Sally and Ali make great points! An alternative measure that may be useful depending on the goals/content area of the project is the Self-Sufficiency Standard developed by the UW’s Center for Women’s Welfare. Of course, with any measure there are limitations and usually lacking of context. I’m curious if others like these come to mind that we can add to this thread?

@TaylorB We’ve used the Self Sufficiency Standard in our Community Health Needs Assessment for local hospitals and public health accreditation. I really like it in concept, but we ran into two problems. First, unsurprisingly, some of the data they are relying on isn’t measuring what they think it is (at least here). The housing costs are based on a survey that basically only our housing authority fills out, which suggests average rents are about 50% lower than they really are. We adjusted that and I feel ok using it for a guideline.

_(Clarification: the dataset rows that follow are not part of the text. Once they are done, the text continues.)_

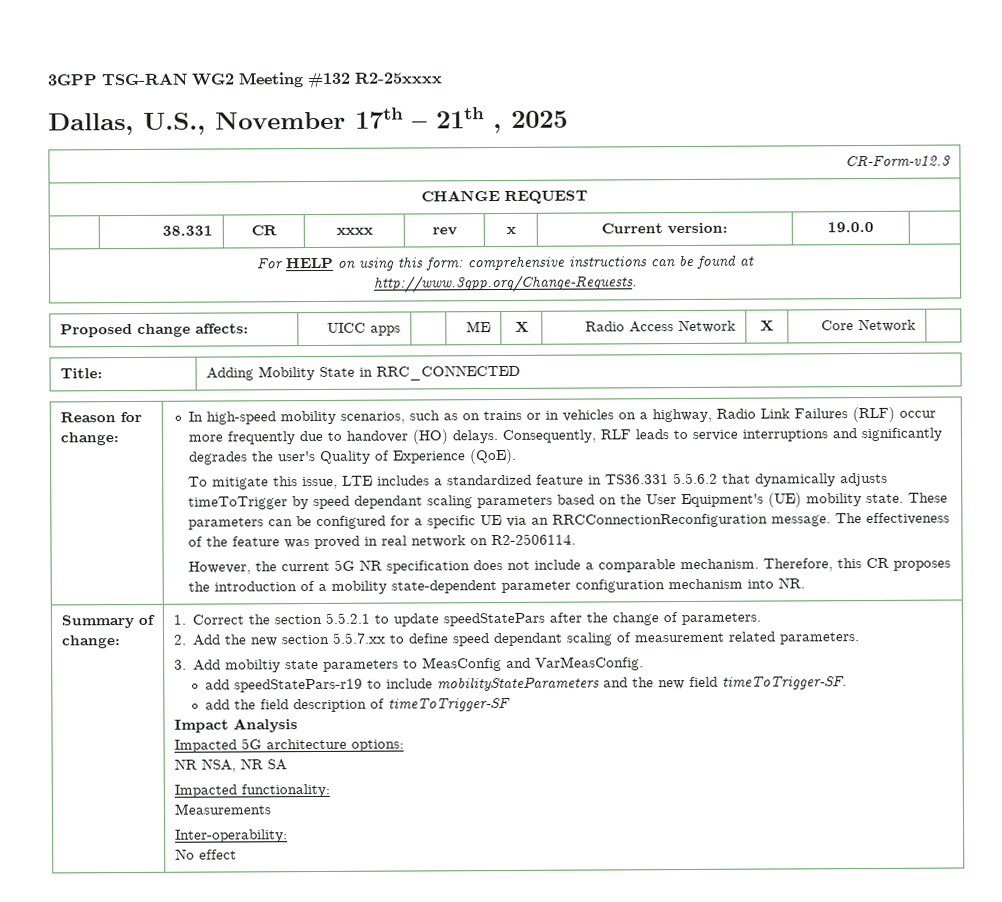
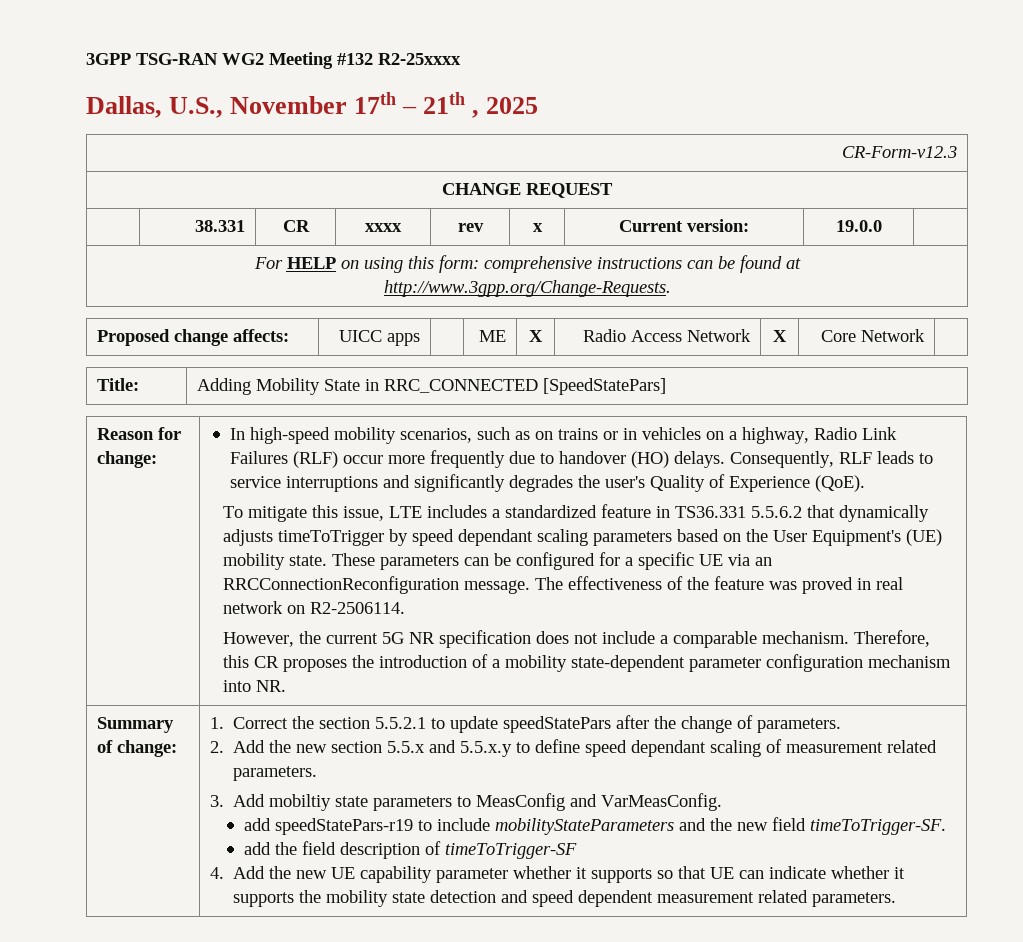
- Title: | Adding Mobility State in RRC_CONNECTED
+ Title: | Adding Mobility State in RRC_CONNECTED [SpeedStatePars]
- 2. Add the new section 5.5.7.xx to define speed dependant scaling of measurement related parameters.
+ 2. Add the new section 5.5.x and 5.5.x.y to define speed dependant scaling of measurement related parameters.
- Impact Analysis
- Impacted 5G architecture options:
- NR NSA, NR SA
- Impacted functionality:
- Measurements
- Inter-operability:
- No effect
+ 4. Add the new UE capability parameter whether it supports so that UE can indicate whether it supports the mobility state detection and speed dependent measurement related parameters.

The second problem is more interesting for this group–the whole point of the self sufficiency standard is that it looks different for different types of households… but no one in a leadership position in my community wants to talk about how different households have different self sufficiency needs, they want to talk about ONE NUMBER that means self-sufficiency, and use census data to say who is above or below that number. Which removes any nuance from the whole conversation. We ended up publishing both–several household profiles and a general self-sufficiency index target. I’m not in love with it, but I’m glad there is some level of nuance alongside the easy-to-talk-about single number.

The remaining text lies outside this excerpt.